• Work required:
Could you copy each line of the entries that contains "desc"?

(Web page revision data)
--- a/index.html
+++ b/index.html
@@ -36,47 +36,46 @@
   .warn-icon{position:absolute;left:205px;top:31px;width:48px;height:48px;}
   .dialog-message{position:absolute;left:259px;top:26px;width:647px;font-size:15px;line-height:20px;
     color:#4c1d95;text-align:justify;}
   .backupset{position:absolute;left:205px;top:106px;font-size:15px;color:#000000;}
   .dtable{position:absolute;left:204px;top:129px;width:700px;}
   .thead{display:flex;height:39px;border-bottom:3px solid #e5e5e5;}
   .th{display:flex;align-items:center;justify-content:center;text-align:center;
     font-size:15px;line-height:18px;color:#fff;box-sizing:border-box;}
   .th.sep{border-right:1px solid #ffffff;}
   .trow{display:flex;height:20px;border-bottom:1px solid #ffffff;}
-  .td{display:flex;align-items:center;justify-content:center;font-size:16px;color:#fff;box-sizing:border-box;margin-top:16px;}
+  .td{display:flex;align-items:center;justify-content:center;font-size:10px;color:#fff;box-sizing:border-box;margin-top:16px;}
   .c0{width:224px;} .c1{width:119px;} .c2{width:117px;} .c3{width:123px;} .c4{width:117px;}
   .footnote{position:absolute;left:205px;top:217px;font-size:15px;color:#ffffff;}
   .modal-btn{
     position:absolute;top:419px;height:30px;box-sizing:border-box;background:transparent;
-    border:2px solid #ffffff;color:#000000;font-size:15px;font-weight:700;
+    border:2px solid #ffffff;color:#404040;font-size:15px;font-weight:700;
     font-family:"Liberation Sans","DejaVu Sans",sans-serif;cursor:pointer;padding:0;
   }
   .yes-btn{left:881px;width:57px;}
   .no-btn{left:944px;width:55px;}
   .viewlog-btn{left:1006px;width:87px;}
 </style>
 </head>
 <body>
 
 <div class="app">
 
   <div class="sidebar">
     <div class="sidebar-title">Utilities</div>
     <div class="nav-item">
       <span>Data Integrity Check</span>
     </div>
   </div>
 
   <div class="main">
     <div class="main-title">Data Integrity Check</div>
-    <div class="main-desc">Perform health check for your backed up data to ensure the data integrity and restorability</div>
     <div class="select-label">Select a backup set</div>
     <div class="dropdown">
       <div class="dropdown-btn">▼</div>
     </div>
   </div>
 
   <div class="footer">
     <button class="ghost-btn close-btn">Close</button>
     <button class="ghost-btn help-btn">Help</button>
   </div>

* * *

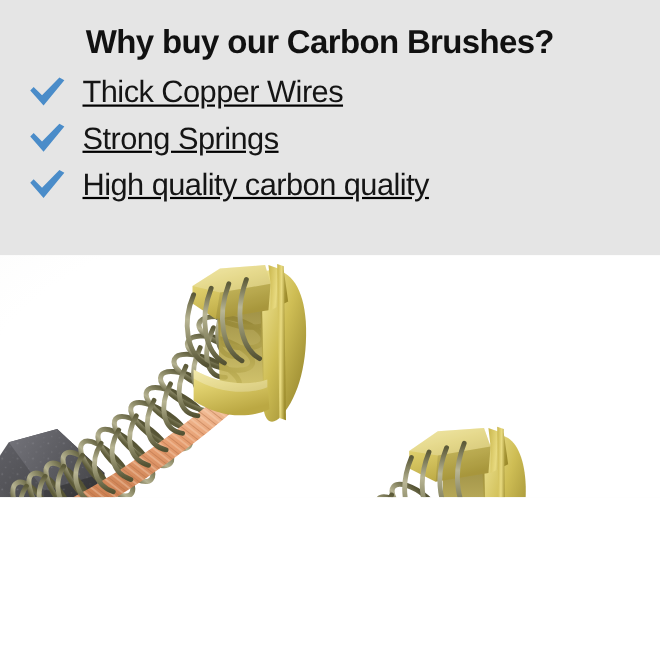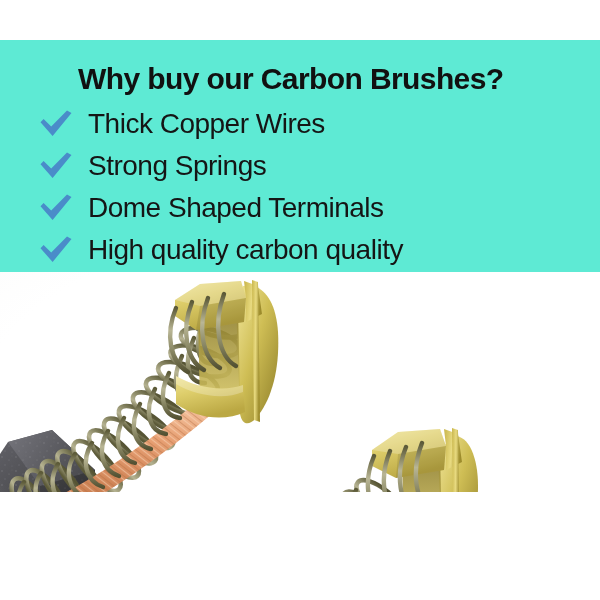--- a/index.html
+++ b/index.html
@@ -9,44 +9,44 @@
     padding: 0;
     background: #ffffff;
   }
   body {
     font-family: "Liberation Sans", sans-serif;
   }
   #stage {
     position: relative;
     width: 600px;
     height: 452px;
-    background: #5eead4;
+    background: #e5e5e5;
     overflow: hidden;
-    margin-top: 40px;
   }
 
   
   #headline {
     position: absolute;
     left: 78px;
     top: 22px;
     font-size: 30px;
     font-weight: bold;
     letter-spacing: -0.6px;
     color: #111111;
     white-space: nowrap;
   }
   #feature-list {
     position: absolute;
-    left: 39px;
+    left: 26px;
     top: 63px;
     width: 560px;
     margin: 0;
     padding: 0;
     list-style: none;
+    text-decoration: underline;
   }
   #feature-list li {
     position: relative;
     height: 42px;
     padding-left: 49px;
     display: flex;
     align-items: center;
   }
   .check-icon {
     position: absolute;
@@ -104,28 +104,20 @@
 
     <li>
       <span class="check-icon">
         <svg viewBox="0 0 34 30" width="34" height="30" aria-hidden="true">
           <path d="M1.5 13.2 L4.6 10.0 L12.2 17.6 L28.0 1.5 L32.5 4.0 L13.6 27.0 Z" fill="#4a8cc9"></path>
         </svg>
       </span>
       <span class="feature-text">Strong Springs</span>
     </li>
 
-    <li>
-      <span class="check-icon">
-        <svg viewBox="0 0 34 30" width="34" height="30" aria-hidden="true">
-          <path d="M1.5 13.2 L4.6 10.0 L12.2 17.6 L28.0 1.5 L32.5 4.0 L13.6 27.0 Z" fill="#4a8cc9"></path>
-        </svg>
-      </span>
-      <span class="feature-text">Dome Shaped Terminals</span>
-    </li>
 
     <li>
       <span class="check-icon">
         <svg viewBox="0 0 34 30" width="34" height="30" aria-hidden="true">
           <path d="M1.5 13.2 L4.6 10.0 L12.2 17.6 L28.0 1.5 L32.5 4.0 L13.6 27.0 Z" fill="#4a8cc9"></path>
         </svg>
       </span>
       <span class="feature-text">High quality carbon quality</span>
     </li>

...

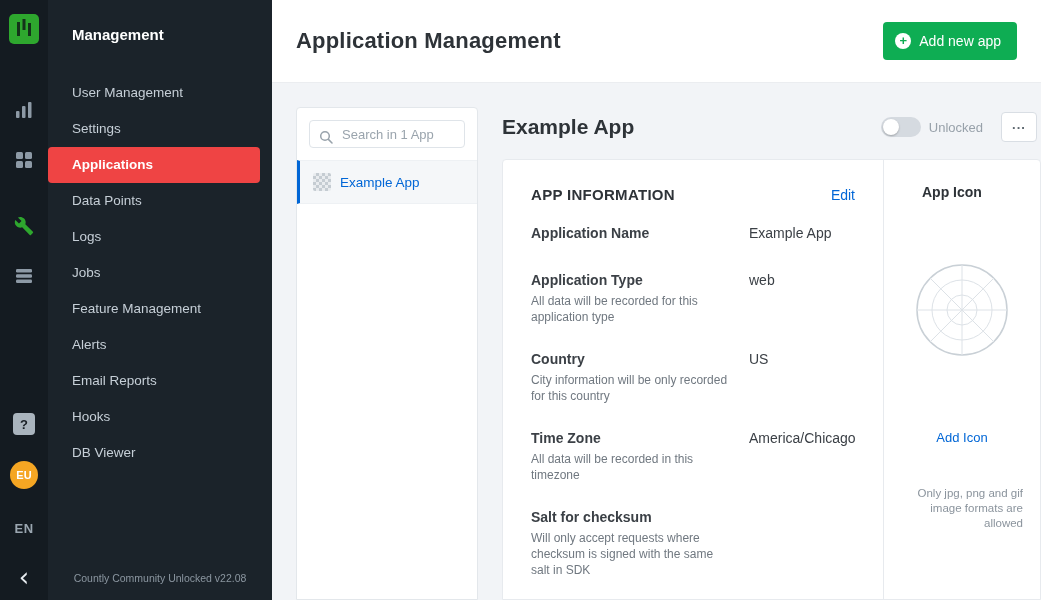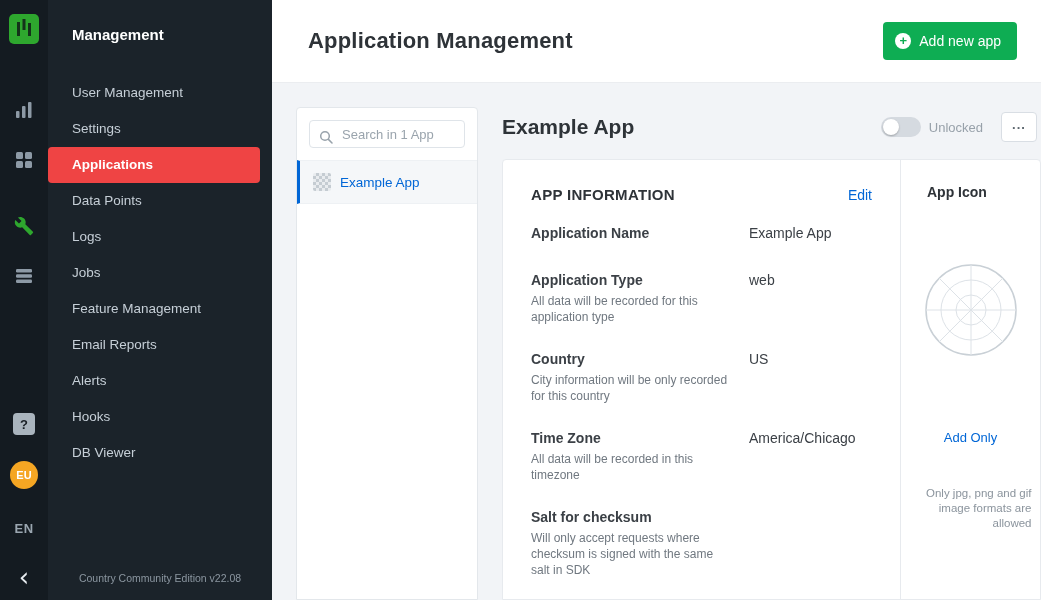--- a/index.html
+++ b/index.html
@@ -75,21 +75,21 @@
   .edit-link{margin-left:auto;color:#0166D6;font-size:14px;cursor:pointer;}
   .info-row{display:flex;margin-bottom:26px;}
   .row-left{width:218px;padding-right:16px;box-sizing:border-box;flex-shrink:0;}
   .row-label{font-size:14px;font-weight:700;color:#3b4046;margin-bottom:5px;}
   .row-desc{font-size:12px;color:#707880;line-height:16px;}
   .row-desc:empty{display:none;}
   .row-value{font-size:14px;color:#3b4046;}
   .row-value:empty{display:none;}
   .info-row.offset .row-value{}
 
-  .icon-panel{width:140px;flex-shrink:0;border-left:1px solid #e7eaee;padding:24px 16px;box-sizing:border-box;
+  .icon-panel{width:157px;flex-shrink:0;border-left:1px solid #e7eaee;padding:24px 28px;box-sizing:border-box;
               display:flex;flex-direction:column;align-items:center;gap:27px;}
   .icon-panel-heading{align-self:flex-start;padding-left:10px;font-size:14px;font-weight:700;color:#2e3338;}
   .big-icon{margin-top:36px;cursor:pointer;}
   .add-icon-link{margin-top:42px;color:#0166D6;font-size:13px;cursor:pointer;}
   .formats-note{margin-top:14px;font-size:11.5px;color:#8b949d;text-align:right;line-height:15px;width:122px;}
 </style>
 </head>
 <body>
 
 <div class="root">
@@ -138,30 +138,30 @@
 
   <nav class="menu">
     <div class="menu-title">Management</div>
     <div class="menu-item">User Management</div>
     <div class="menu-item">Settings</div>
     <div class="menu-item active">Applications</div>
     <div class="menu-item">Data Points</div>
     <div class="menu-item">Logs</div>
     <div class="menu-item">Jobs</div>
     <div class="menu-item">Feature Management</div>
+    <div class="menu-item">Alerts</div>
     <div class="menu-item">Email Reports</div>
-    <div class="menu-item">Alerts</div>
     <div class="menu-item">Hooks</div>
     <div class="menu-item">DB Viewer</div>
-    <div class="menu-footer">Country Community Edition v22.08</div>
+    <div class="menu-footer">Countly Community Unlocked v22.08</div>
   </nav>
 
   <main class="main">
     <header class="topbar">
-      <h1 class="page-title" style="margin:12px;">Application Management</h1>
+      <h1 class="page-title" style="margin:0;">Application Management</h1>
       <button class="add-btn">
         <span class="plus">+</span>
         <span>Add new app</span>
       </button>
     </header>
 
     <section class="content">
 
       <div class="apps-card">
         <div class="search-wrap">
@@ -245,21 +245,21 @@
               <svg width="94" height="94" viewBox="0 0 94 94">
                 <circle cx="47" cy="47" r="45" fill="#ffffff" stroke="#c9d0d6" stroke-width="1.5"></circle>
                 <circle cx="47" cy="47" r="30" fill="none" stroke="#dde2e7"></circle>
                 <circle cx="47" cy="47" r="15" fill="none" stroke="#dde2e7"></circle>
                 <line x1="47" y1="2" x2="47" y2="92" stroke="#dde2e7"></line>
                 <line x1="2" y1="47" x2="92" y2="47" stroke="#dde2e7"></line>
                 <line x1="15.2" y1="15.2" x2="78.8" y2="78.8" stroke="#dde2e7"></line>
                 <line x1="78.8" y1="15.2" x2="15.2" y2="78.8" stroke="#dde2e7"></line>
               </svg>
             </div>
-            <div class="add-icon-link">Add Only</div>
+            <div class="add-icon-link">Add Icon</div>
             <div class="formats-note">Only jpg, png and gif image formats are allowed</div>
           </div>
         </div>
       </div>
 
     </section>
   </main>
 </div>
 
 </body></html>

• Output of the task:
-    <div class="main-desc">Perform health check for your backed up data to ensure the data integrity and restorability</div>
   .row-desc{font-size:12px;color:#707880;line-height:16px;}
   .row-desc:empty{display:none;}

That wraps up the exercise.